Tydd St Mary & the Pope
There is a tradition (and a rather weak one) that one Nicholas Breakspear was sometime curate or rector of Tydd St Mary's Church on the Lincs/Cambs border, at which I called this summer. He came from Abbots Langley in Hertfordshire, and was a man of humble background, a charcteristic I usually admire. He was naturally clever and joined the Church, becoming abbot, then bishop and then Pope as Adrian IV in 1154. Although it is a local tradition that he officiated here, and the oldest written reference to it seems to be the The Traveller's Guide from 1805, local traditions are often based on truthful folk memories. I therefore made a point of calling (any excuse will do), as I journeyed south from Lincolnshire to Suffolk on my annual church buildings hunt.
The church itself was pleasant enough, and there was more than a hint of twelfth-century in those arches and walls that a priest in the 1120s might just recall. Indeed, there appears to be some Saxon masonry recycled into the fabric (below). So if Old Nick Breakspear ever led worship here, and if there is much left of that first building, I stood in a place where the only English Pope celebrated the Mass. Some old floor tiles may even date from that period, on which those slippered feet once stood.
As an old-fashioned Protestant, I am less enamoured by this prospect than certain Roman Catholic websites for which the concept is rather more exciting. I still hold to the once common, but increasingly disdained notion, that the man who claims to be Vicarius Christi, or Christ’s substitute, is an antichrist, one who receives worship and adoration in Christ’s stead. Daniel 11 and 2 Thessalonians 2 are thought to refer to the Man of Sin:
And the king shall do according to his will; and he shall exalt himself, and magnify himself above every god, and shall speak marvellous things against the God of gods, and shall prosper till the indignation be accomplished: for that that is determined shall be done. Neither shall he regard the God of his fathers, nor the desire of women, nor regard any god: for he shall magnify himself above all. Daniel 11: 36-37
Let no man deceive you by any means: for that day shall not come, except there come a falling away first, and that man of sin be revealed, the son of perdition; Who opposeth and exalteth himself above all that is called God, or that is worshipped; so that he as God sitteth in the temple of God, shewing himself that he is God. 2 Thess 2:3-4
I suspect these verses refer to a specific person (or two persons) yet many others have fulfilled these descriptions, including the popes. The papacy, a couple of generations after Adrian, became Europe’s leading power. Popes have claimed all the honour due to God alone, and even mere priests profess to dispense God’s favour in the confessional and His creative powers at the altar.

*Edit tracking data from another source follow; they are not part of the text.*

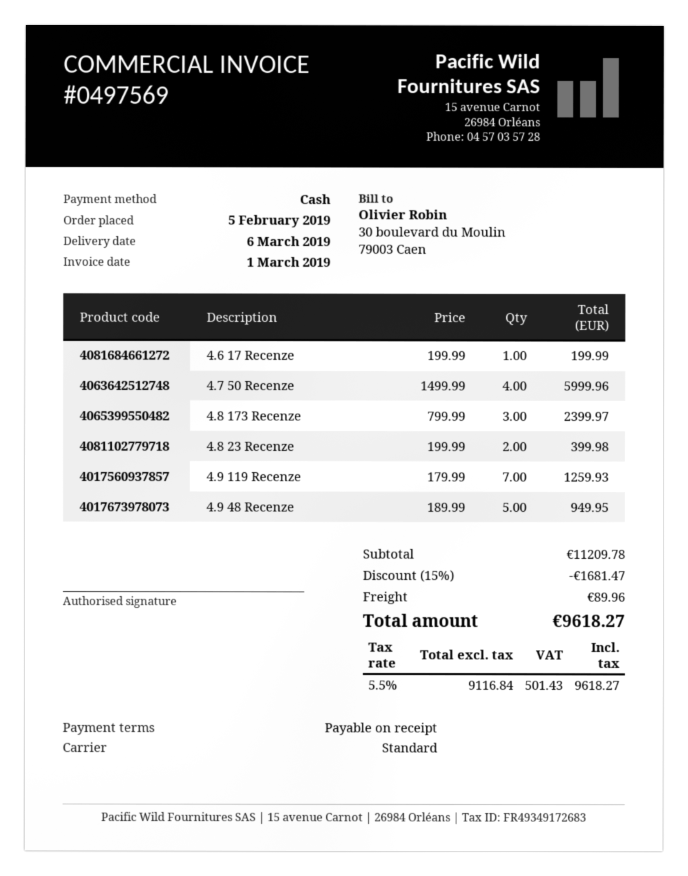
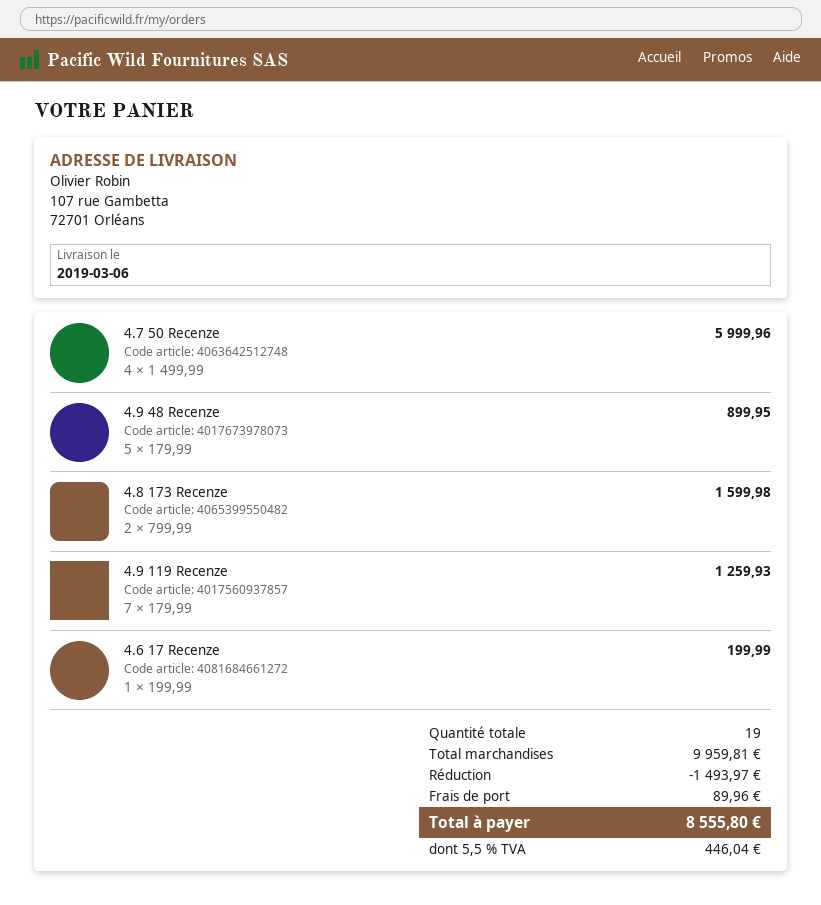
4.8 173 Recenze: 3 x 799.99 = 2399.97 -> 2 x 799.99 = 1599.98
4.8 23 Recenze: 2 x 199.99 = 399.98 -> none
4.9 48 Recenze: 5 x 189.99 = 949.95 -> 5 x 179.99 = 899.95
subtotal: 11209.78 -> 9959.81
discount: 1681.47 -> 1493.97
tax: 5.5% = 501.43 -> 5.5% = 446.04
total: 9618.27 -> 8555.80

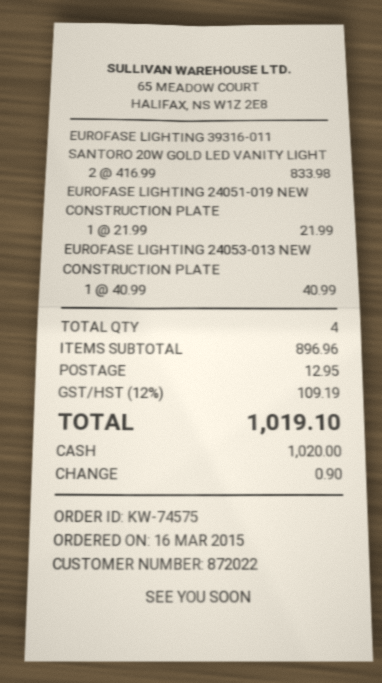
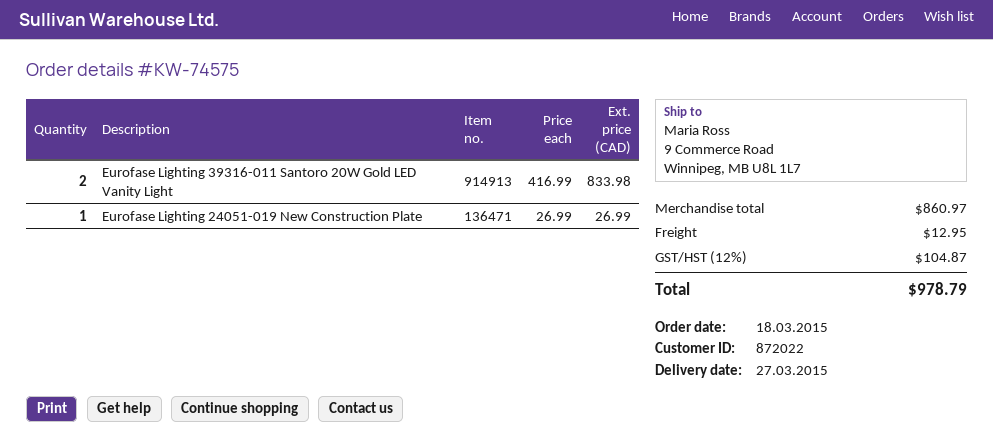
order date: 2015-03-16 -> 2015-03-18
EUROFASE LIGHTING 24051-019 NEW CONSTRUCTION PLATE: 1 x 21.99 = 21.99 -> 1 x 26.99 = 26.99
EUROFASE LIGHTING 24053-013 NEW CONSTRUCTION PLATE: 1 x 40.99 = 40.99 -> none
subtotal: 896.96 -> 860.97
tax: 12% = 109.19 -> 12% = 104.87
total: 1019.10 -> 978.79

I did ponder that one incarnation of the papal antichrist may have stood where I stood, mumming his Latin and calling Christ down into his chalice. Adrian reputedly died from choking on a fly in his wine glass, but another was elected to replace him, and Tydd St Mary continued much as before. Of the various sculpted faces gazing down from the arches, I wondered which might be Adrian. I settled on the one above.
I think Old Nick would approve of the West Door's trinity of King, Virgin and Bishop.